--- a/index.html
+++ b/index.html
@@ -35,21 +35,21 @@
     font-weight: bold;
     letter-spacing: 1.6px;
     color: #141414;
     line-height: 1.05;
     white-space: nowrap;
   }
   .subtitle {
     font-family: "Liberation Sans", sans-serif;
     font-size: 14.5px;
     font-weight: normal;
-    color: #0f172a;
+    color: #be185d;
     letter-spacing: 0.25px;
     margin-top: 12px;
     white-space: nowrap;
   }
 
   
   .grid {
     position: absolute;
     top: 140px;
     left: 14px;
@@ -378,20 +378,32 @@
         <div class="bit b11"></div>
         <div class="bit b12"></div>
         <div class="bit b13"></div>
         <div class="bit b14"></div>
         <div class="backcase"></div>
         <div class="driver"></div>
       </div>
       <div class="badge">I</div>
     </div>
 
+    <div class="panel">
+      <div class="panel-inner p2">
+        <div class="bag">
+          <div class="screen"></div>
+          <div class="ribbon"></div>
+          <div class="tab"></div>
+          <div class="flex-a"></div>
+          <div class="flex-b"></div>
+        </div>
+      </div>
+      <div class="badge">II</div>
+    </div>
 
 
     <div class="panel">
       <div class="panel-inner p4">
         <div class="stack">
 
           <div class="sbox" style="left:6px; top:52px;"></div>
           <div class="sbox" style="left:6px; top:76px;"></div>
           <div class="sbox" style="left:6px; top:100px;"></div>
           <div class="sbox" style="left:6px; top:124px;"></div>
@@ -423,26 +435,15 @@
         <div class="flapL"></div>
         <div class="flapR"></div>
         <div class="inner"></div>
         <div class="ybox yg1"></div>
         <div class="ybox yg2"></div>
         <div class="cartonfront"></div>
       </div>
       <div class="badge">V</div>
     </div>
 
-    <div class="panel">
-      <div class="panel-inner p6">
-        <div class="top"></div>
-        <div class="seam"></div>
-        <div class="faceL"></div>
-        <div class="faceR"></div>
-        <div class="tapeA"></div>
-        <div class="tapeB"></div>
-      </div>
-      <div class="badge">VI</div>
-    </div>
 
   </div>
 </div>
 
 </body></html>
○ ○ ○ ○ ○
WHAT YOU WILL DO: Once more, write out the records above, exactly as they stand.

SOLUTION FOR THIS EXERCISE:
--- a/index.html
+++ b/index.html
@@ -35,21 +35,21 @@
     font-weight: bold;
     letter-spacing: 1.6px;
     color: #141414;
     line-height: 1.05;
     white-space: nowrap;
   }
   .subtitle {
     font-family: "Liberation Sans", sans-serif;
     font-size: 14.5px;
     font-weight: normal;
-    color: #0f172a;
+    color: #be185d;
     letter-spacing: 0.25px;
     margin-top: 12px;
     white-space: nowrap;
   }
 
   
   .grid {
     position: absolute;
     top: 140px;
     left: 14px;
@@ -378,20 +378,32 @@
         <div class="bit b11"></div>
         <div class="bit b12"></div>
         <div class="bit b13"></div>
         <div class="bit b14"></div>
         <div class="backcase"></div>
         <div class="driver"></div>
       </div>
       <div class="badge">I</div>
     </div>
 
+    <div class="panel">
+      <div class="panel-inner p2">
+        <div class="bag">
+          <div class="screen"></div>
+          <div class="ribbon"></div>
+          <div class="tab"></div>
+          <div class="flex-a"></div>
+          <div class="flex-b"></div>
+        </div>
+      </div>
+      <div class="badge">II</div>
+    </div>
 
 
     <div class="panel">
       <div class="panel-inner p4">
         <div class="stack">
 
           <div class="sbox" style="left:6px; top:52px;"></div>
           <div class="sbox" style="left:6px; top:76px;"></div>
           <div class="sbox" style="left:6px; top:100px;"></div>
           <div class="sbox" style="left:6px; top:124px;"></div>
@@ -423,26 +435,15 @@
         <div class="flapL"></div>
         <div class="flapR"></div>
         <div class="inner"></div>
         <div class="ybox yg1"></div>
         <div class="ybox yg2"></div>
         <div class="cartonfront"></div>
       </div>
       <div class="badge">V</div>
     </div>
 
-    <div class="panel">
-      <div class="panel-inner p6">
-        <div class="top"></div>
-        <div class="seam"></div>
-        <div class="faceL"></div>
-        <div class="faceR"></div>
-        <div class="tapeA"></div>
-        <div class="tapeB"></div>
-      </div>
-      <div class="badge">VI</div>
-    </div>
 
   </div>
 </div>
 
 </body></html>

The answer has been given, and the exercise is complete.